[BUG-REPORT] Unable to manage timestamps 'easily' when deriving them from `int` stored in arrow file.

Description Timestamps seem to be quite troublesome. I checked the other issues related to timestamps.

2 are reporting trouble with respect to reading/writing to/from parquet. (#646, #587)
1 is about an uncorrect conversion to/from a pyarrow table #888

None of them seem to report the behavior I am witnessing here.

The trouble I would like to report is that datetime64 type is not preseved when reading int from arrow files and then transforming them to timestamps. In this case, type is then pyarrow.lib.TimestampScalar.

But it does be datetime64 when these int come from memory.

My next trouble is that pyarrow.lib.TimestampScalar appears not that easy to manage. I am forced to convert them to string to be able to convert then them back to datetime64. Rather awkward...

Here is the trouble illustrated.

import numpy as np
import vaex as vx

# Case ok: when timestamps are derived from int stored in memory.
ts = [1580515230897, 1627875788076, 1627875788076]
vdf = vx.from_arrays(ts = ts)
vdf['ts'] = vdf['ts'].astype('datetime64[ms]')
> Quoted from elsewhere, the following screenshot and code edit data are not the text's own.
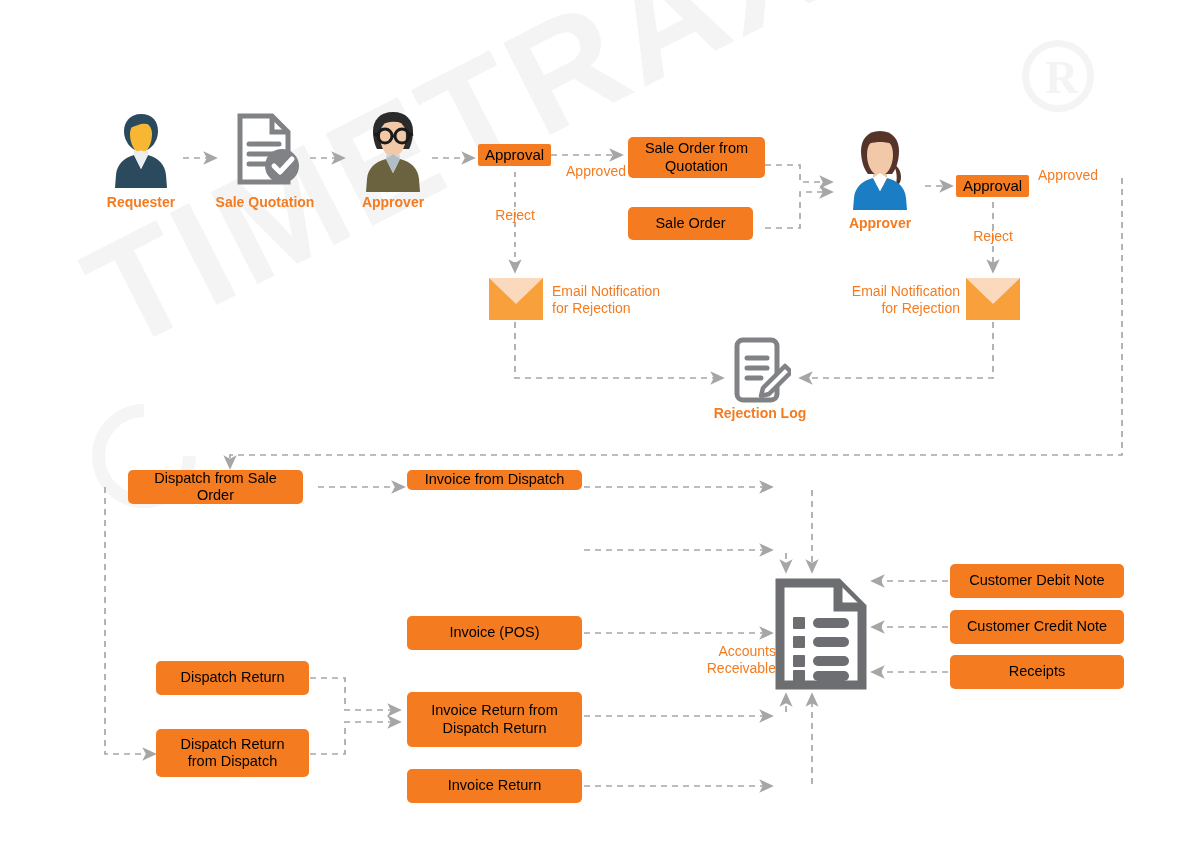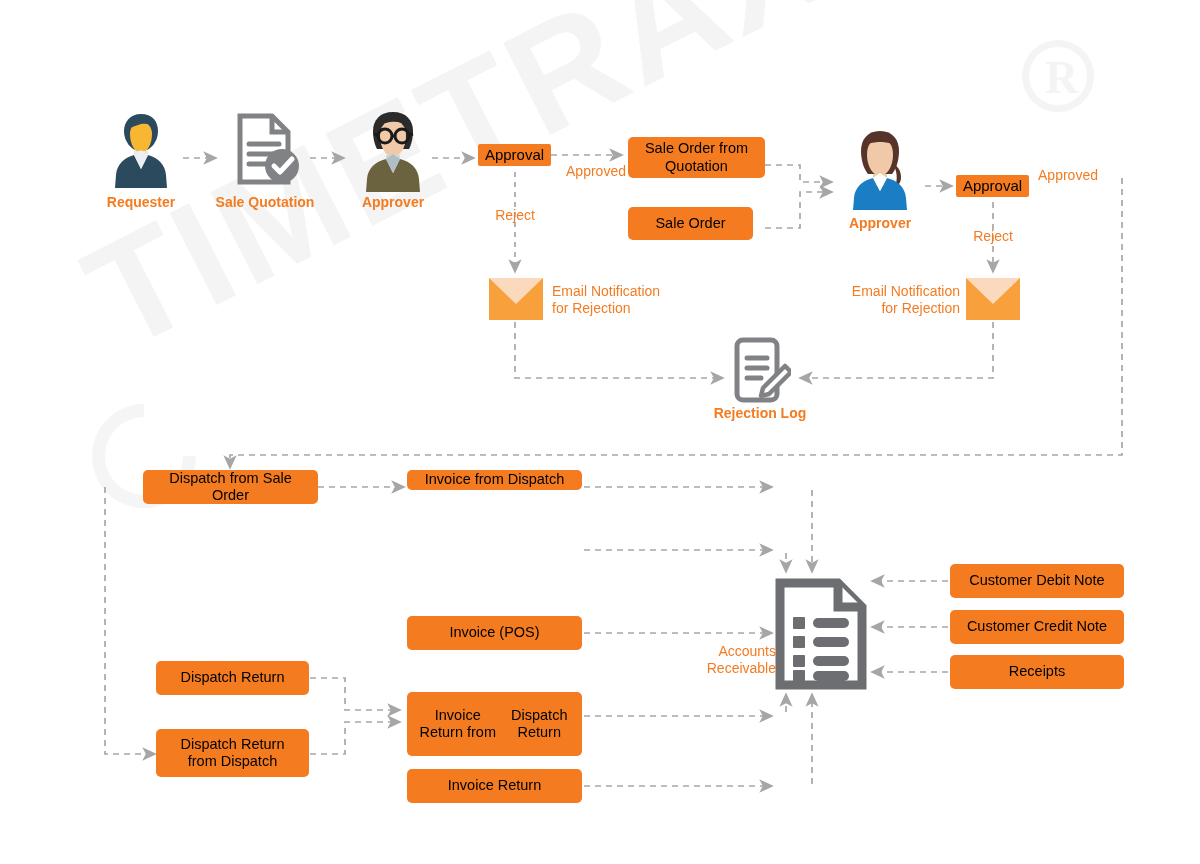--- a/index.html
+++ b/index.html
@@ -209,35 +209,35 @@
       <g stroke="#808285" stroke-width="5" stroke-linecap="round">
         <path d="M18 22h20"></path>
           <path d="M18 32h20"></path>
           <path d="M18 42h14"></path>
       </g>
       <path d="M56 30l6 6-22 22-8 2 2-8z" fill="#fff" stroke="#808285" stroke-width="4.5" stroke-linejoin="round"></path>
     </svg>
   </div>
   <div class="lbl nm" style="left:700px;top:405px;width:120px;">Rejection Log</div>
 
-  <div class="box" style="left:143px;top:470px;width:175px;height:34px;">Dispatch from Sale Order</div>
+  <div class="box" style="left:128px;top:470px;width:175px;height:34px;">Dispatch from Sale Order</div>
 
   <div class="box" style="left:156px;top:661px;width:153px;height:34px;">Dispatch Return</div>
 
   <div class="box" style="left:156px;top:729px;width:153px;height:48px;flex-direction:column;">
     <span>Dispatch Return</span>
     <span>from Dispatch</span>
   </div>
 
   <div class="box" style="left:407px;top:470px;width:175px;height:18px;">Invoice from Dispatch</div>
 
 
   <div class="box" style="left:407px;top:616px;width:175px;height:34px;">Invoice (POS)</div>
 
-  <div class="box" style="left:407px;top:692px;width:175px;height:64px;flex-direction:row;">
+  <div class="box" style="left:407px;top:692px;width:175px;height:55px;flex-direction:column;">
     <span>Invoice Return from</span>
     <span>Dispatch Return</span>
   </div>
 
   <div class="box" style="left:407px;top:769px;width:175px;height:34px;">Invoice Return</div>
 
   <div class="icon" style="left:775px;top:578px;width:92px;height:112px;">
     <svg viewBox="0 0 92 112" width="92" height="112">
       <path d="M5 5h58l24 24v78H5z" fill="#fff" stroke="#6d6e71" stroke-width="9"></path>
       <path d="M63 5v24h24" fill="#fff" stroke="#6d6e71" stroke-width="9"></path>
first_ts = vdf['ts'][:1].values[0]
first_ts
Out[1]: numpy.datetime64('2020-02-01T00:00:30.897')
type(first_ts)
Out[2]: numpy.datetime64
# it is ok: these timestamps can be compared to np.datetime64.

if np.datetime64('2021-01-01') > first_ts:
    print('earlier')
Out[3]: earlier
# no error message, good.

Now exporting the same int to arrow, reading them back (memory mapping) and converting again.

import numpy as np
import vaex as vx

# Case nook: when timestamps are derived from int stored in arrow file.
ts = [1580515230897, 1627875788076, 1627875788076]
vdf = vx.from_arrays(ts = ts)
file = '/home/yoh/Documents/code/data/vaex_ts.arrow'
vdf.export_arrow(file)
vdf = vx.open(file)
vdf['ts'] = vdf['ts'].astype('datetime64[ms]')

first_ts = vdf['ts'][:1].values[0]
type(first_ts)
Out[3]: pyarrow.lib.TimestampScalar
# pyarrow.lib.TimestampScalar?   oh my, what is this beast? Can it be compared to np.datetime64?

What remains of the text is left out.